Seul l’espace, en tant que forme pure a priori de la sensibilité, rend possible un tel « jugement synthétique », qui sera, par conséquent, lui aussi a priori. Si la géométrie ne se servait pas de cette intuition pure a priori, elle serait empirique et ce serait alors une science expérimentale. La géométrie ne procède pas seulement par mesures mais surtout et avant tout par démonstrations. Kant fait reposer sa démonstration de l’apriorité de l’espace sur la réussite exemplaire de la géométrie. Celui qui attaquerait son argument, remettrait en cause l’universalité de la géométrie.

De ce que l'espace se présente comme une intuition préalable, il résulte deux conséquences importantes[41]. La première que l'espace n'existe dans les choses que dans la mesure où on les perçoit. La seconde c'est que l'on ne peut parler d'espace et d'êtres étendus que du point de vue de l'homme[42].

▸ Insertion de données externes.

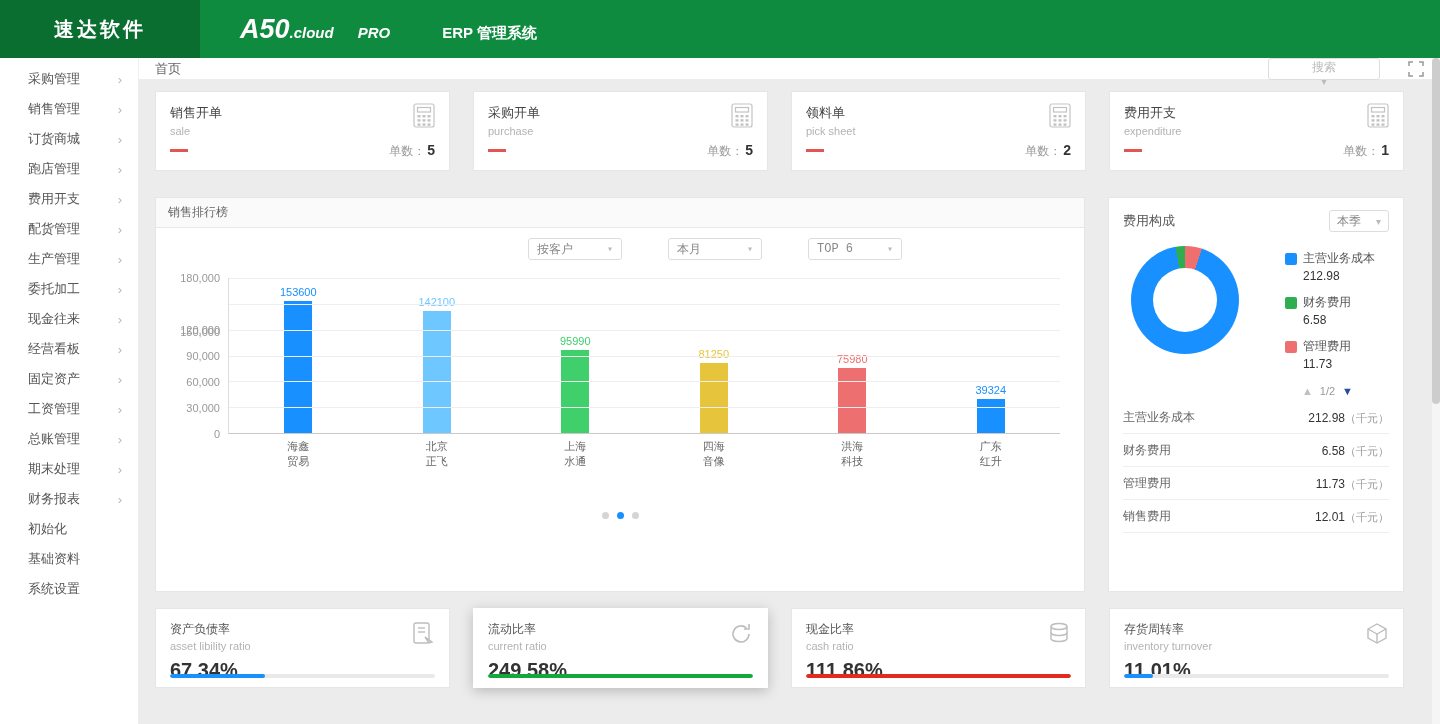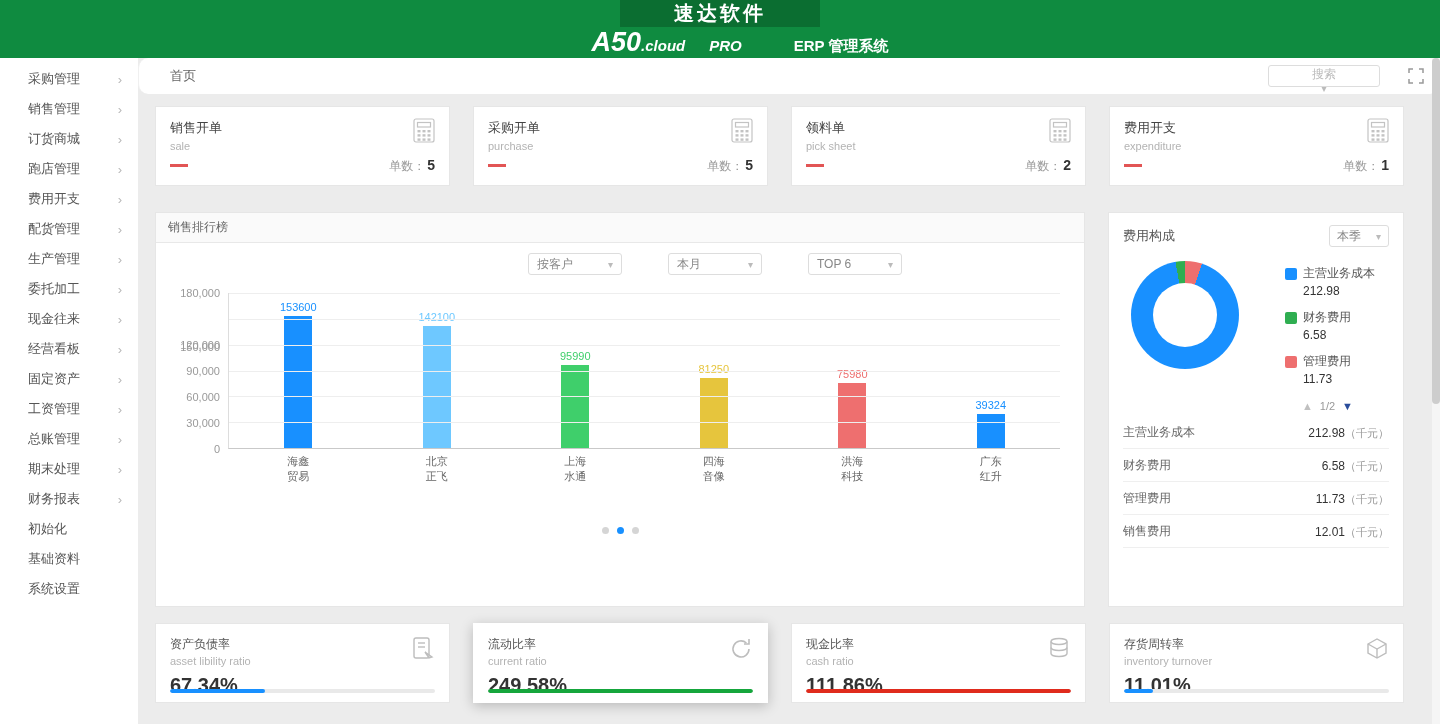--- a/index.html
+++ b/index.html
@@ -19,21 +19,21 @@
   .help { width:17px; height:17px; border:1px solid #fff; border-radius:50%; font-size:11px; display:flex; align-items:center; justify-content:center; margin-left:22px; cursor:pointer; }
   .power { width:57px; height:58px; background:#1c1c1c; border:none; display:flex; align-items:center; justify-content:center; margin-left:26px; cursor:pointer; }
 
   
   .shell { display:flex; height:666px; }
   .sidebar { width:138px; background:#fff; padding-top:6px; flex:none; }
   .side-item { height:30px; display:flex; align-items:center; justify-content:space-between; padding:0 16px 0 28px; font-size:13px; color:#555; cursor:pointer; }
   .side-arrow { color:#b8b8b8; font-size:13px; }
 
   .main { flex:1; display:flex; flex-direction:column; }
-  .crumbbar { height:36px; background:#fff; border-left:1px solid #f0f0f0; display:flex; align-items:center; justify-content:space-between; padding:0 16px 0 31px;border-radius:10px; }
+  .crumbbar { height:21px; background:#fff; border-left:1px solid #f0f0f0; display:flex; align-items:center; justify-content:space-between; padding:0 16px 0 16px; }
   .crumb-home { font-size:13px; color:#666; cursor:pointer; }
   .crumb-right { display:flex; align-items:center; gap:28px; }
   .searchbox { width:112px; height:22px; border:1px solid #ddd; border-radius:3px; background:#fff; display:flex; align-items:center; justify-content:space-between; padding:0 8px; font-size:12px; color:#bbb; cursor:pointer;flex-direction:column; }
   .chev { color:#bbb; font-size:10px; }
 
   .content { padding:12px 17px 0; }
   .cards-row { display:flex; gap:23px; }
   .card { width:295px; height:80px; background:#fff; border:1px solid #e6e6e6; position:relative; padding:12px 14px; }
   .card.raised { box-shadow:0 3px 12px rgba(0,0,0,.22); border-color:#fff; }
 
@@ -41,21 +41,21 @@
   .sc-sub { font-size:11px; color:#b3b3b3; margin-top:3px; }
   .sc-dash { width:18px; height:3px; background:#e25555; margin-top:12px; }
   .sc-icon { position:absolute; right:14px; top:11px; }
   .sc-count { position:absolute; right:14px; bottom:10px; font-size:12px; color:#999; }
   .sc-count b { color:#333; font-size:14px; margin-left:2px; }
 
   .mid-row { display:flex; gap:23px; margin-top:26px; }
   .chart-panel { width:930px; height:395px; background:#fff; border:1px solid #e6e6e6; }
   .panel-head { height:30px; line-height:29px; padding-left:12px; font-size:12px; color:#666; background:#fafafa; border-bottom:1px solid #e8e8e8; }
   .filters { display:flex; gap:46px; justify-content:center; padding-left:190px; margin-top:10px; }
-  .filter { width:94px; height:22px; border:1px solid #ddd; border-radius:3px; display:flex; align-items:center; justify-content:space-between; padding:0 8px; font-size:12px; color:#888; cursor:pointer; }
+  .filter { width:94px; height:22px; border:1px solid #ddd; border-radius:3px; display:flex; align-items:center; justify-content:space-between; padding:0 8px; font-size:12px; color:#888; cursor:pointer;font-family:Liberation Mono, monospace; }
 
   .chart-area { display:flex; margin-top:18px; padding:0 24px 16px 10px; height:172px; }
   .yaxis { width:62px; position:relative; flex:none; }
   .ytick { position:absolute; right:8px; transform:translateY(-50%); font-size:11px; color:#999; }
   .plot { flex:1; position:relative; border-left:1px solid #ddd; border-bottom:1px solid #c9c9c9; }
   .gridline { position:absolute; left:0; right:0; border-top:1px solid #eee; }
   .bars { position:absolute; inset:0; display:flex; justify-content:space-around; align-items:flex-end; }
   .bar-col { width:28px; height:100%; position:relative; display:flex; flex-direction:column; align-items:center; justify-content:flex-end; }
   .bar-val { font-size:11px; margin-bottom:3px; }
   .bar-rect { width:28px; }
@@ -93,21 +93,21 @@
   .kpi-val { font-size:20px; font-weight:bold; color:#333; margin-top:7px; }
   .kpi-bar { position:absolute; left:14px; right:14px; bottom:9px; height:4px; border-radius:2px; background:#e9e9e9; overflow:hidden; }
   .kpi-fill { height:4px; border-radius:2px; }
 
   .scrollbar { position:fixed; top:58px; right:0; bottom:0; width:8px; background:#f5f5f5; }
   .scroll-thumb { width:8px; height:52%; background:#cdcdcd; border-radius:4px; }
 </style>
 </head>
 <body>
 
-<header class="topbar" style="background: rgb(15, 139, 64); flex-direction: column;">
+<header class="topbar" style="background: rgb(15, 139, 64);">
   <div class="logo" style="background: rgb(11, 110, 49);">速达软件</div>
   <div class="brand">
     <span class="brand-name">A50</span>
     <span class="brand-suffix">.cloud</span>
     <span class="brand-pro">PRO</span>
     <span class="brand-sys">ERP 管理系统</span>
   </div>
 </header>
 
 <div class="shell">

Il s'agit donc d'une intuition originaire, c'est-à-dire une intuition « donnée ou synthétisée » en nous, avant toute perception d'un objet, quel qu'il soit. Cette intuition a son siège dans le sujet lui-même : elle est, dit Kant, « la propriété formelle qu'a le sujet d'être affecté par des objets ». Contrairement à l'entendement, l'espace n'est pas un élément de l'esprit qu'il applique à l'expérience, mais bien plutôt la forme selon laquelle il est originairement ouvert à l'expérience sensible. L'espace n'est pas un concept, une construction de l'esprit, mais le mode même selon lequel les objets nous apparaissent : une pure intuition présente en nous originairement.

Du temps

Kant fait avec le temps une analyse semblable que résume Georges Pascal[43]

Exposition métaphysique du temps

L'exposition métaphysique du temps, comme celle de l'espace, se déroule en cinq points, qui décrivent chacun une propriété du temps.

Comme l'espace, le temps « n'est pas un concept empirique ou qui dérive d'une expérience quelconque »[44]. Il est toujours déjà là, en amont de l'expérience. Ainsi nous ne pouvons percevoir les rapports temporels de simultanéité ou de succession que parce que nous avons d'abord une représentation du temps

Si l'on peut faire abstraction des phénomènes dans le temps, on ne peut exclure le temps par rapport aux phénomènes en général écrit Kant. « Le temps est une représentation nécessaire qui sert de fondement à toutes les intuitions »[44] « En lui seul », insiste Kant, « est possible toute réalité des phénomènes ». Le temps est donc la condition de toute intuition, même spatiale. Cette prédominance du temps sur l'espace sera essentielle dans la suite de la Critique.

En tant qu'il est une représentation nécessaire a priori, le temps rend possible « les principes apodictiques concernant les rapports du temps ou d'axiomes du temps en général »[45]. Si je dis que des temps différents ne sont pas simultanés mais successifs j'affirme un principe qui a une valeur apodictique, c'est-à-dire nécessaire et universel.

Le temps est une « forme pure de l'intuition sensible », pas un « concept discursif »[46]. On ne peut concevoir des temps différents que comme parties d'un même temps dont la représentation est intuitive.

« Toute grandeur déterminée du temps n'est possible que par les limitations d'un temps unique qui lui sert de fondement »[47]. Parler de « parties du temps » n'a de sens qu'en parlant de limitation d'un temps unique, infini à l'origine, infini car intuitif.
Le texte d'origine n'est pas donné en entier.